▶ [Problem to solve]
Keep to the lines from the one with "23, 2026. *" through the end of the data, and write them out exactly.

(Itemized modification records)
* * *
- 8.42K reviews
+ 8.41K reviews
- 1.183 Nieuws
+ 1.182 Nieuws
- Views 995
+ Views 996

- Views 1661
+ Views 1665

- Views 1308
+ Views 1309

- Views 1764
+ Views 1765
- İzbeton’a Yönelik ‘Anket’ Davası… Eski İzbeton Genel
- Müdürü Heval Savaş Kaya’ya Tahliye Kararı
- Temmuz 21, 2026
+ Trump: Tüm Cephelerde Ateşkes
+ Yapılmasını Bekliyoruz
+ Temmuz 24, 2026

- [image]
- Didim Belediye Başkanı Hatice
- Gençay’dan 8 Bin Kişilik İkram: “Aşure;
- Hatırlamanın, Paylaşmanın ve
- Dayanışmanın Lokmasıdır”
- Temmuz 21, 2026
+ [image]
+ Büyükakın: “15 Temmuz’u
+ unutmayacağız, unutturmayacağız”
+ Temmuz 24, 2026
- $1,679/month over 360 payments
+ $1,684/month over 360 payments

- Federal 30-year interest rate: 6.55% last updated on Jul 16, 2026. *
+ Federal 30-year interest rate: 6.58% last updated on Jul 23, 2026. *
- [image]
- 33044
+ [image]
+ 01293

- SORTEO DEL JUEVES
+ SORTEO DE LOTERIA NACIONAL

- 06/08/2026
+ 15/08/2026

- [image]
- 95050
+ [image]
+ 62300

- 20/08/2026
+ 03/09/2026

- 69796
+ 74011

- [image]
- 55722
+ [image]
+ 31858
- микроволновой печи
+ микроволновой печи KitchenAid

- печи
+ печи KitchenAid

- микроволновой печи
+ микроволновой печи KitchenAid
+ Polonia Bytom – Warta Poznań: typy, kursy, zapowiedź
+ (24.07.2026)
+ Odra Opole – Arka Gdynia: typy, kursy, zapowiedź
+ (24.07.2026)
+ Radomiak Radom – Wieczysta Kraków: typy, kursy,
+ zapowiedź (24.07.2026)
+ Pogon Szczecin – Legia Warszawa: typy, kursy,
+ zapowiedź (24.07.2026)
* * *
▶ [Task result]
+ Federal 30-year interest rate: 6.58% last updated on Jul 23, 2026. *
- [image]
- 33044
+ [image]
+ 01293

- SORTEO DEL JUEVES
+ SORTEO DE LOTERIA NACIONAL

- 06/08/2026
+ 15/08/2026

- [image]
- 95050
+ [image]
+ 62300

- 20/08/2026
+ 03/09/2026

- 69796
+ 74011

- [image]
- 55722
+ [image]
+ 31858
- микроволновой печи
+ микроволновой печи KitchenAid

- печи
+ печи KitchenAid

- микроволновой печи
+ микроволновой печи KitchenAid
+ Polonia Bytom – Warta Poznań: typy, kursy, zapowiedź
+ (24.07.2026)
+ Odra Opole – Arka Gdynia: typy, kursy, zapowiedź
+ (24.07.2026)
+ Radomiak Radom – Wieczysta Kraków: typy, kursy,
+ zapowiedź (24.07.2026)
+ Pogon Szczecin – Legia Warszawa: typy, kursy,
+ zapowiedź (24.07.2026)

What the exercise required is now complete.